(Work task) Drop the pictures from the entries below, then reproduce the rest exactly.
^^^^^^^^^^^^^^^^
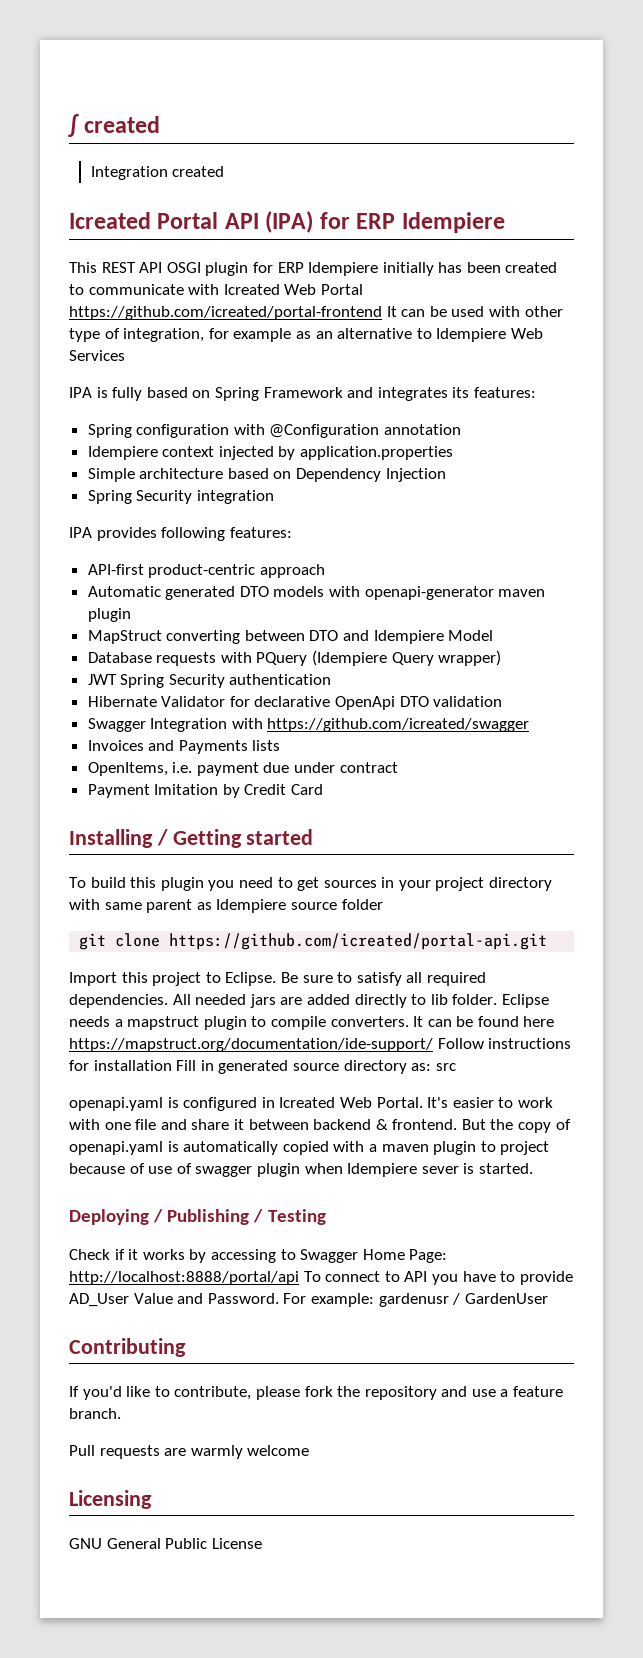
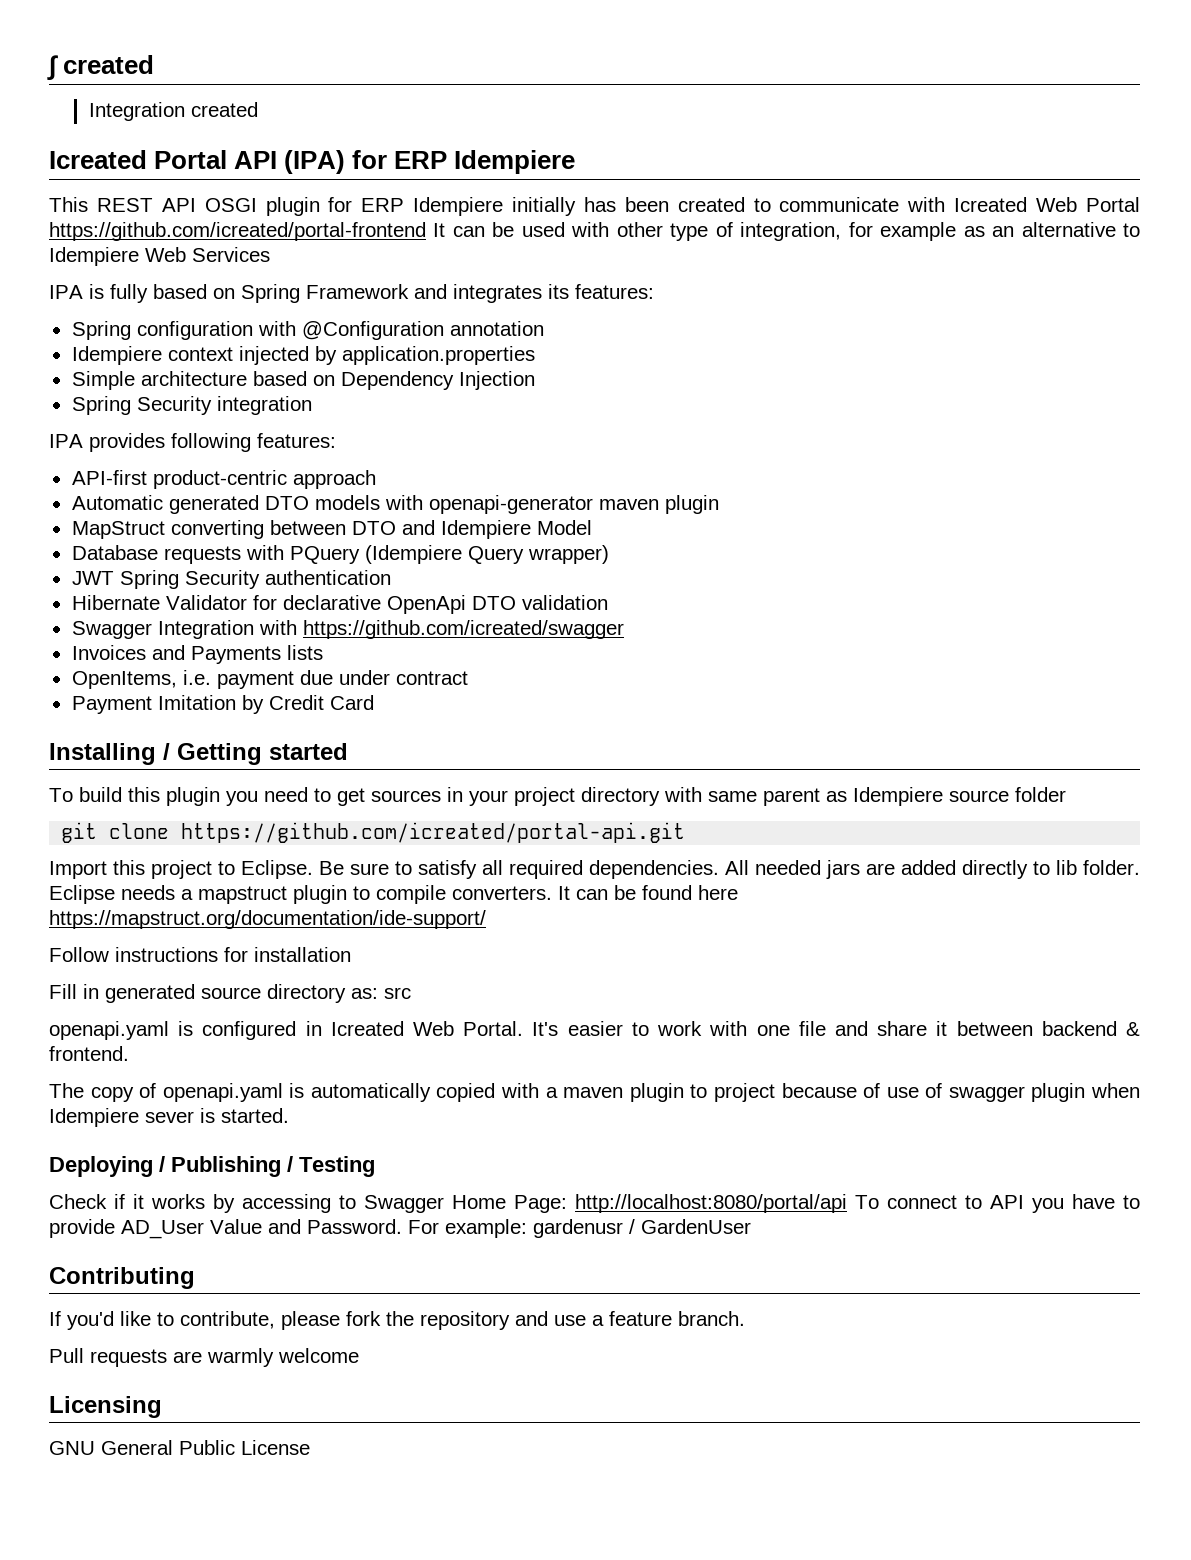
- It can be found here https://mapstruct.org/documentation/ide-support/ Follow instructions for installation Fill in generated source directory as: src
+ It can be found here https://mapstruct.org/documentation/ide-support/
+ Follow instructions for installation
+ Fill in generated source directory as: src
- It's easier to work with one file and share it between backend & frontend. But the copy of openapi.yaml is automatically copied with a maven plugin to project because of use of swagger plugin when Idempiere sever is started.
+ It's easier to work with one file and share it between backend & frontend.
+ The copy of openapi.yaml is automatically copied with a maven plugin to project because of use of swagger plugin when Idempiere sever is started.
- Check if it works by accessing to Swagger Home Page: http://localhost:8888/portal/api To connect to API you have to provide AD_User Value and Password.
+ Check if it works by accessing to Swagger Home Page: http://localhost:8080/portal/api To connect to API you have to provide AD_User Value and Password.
^^^^^^^^^^^^^^^^
(Solution)
- It can be found here https://mapstruct.org/documentation/ide-support/ Follow instructions for installation Fill in generated source directory as: src
+ It can be found here https://mapstruct.org/documentation/ide-support/
+ Follow instructions for installation
+ Fill in generated source directory as: src
- It's easier to work with one file and share it between backend & frontend. But the copy of openapi.yaml is automatically copied with a maven plugin to project because of use of swagger plugin when Idempiere sever is started.
+ It's easier to work with one file and share it between backend & frontend.
+ The copy of openapi.yaml is automatically copied with a maven plugin to project because of use of swagger plugin when Idempiere sever is started.
- Check if it works by accessing to Swagger Home Page: http://localhost:8888/portal/api To connect to API you have to provide AD_User Value and Password.
+ Check if it works by accessing to Swagger Home Page: http://localhost:8080/portal/api To connect to API you have to provide AD_User Value and Password.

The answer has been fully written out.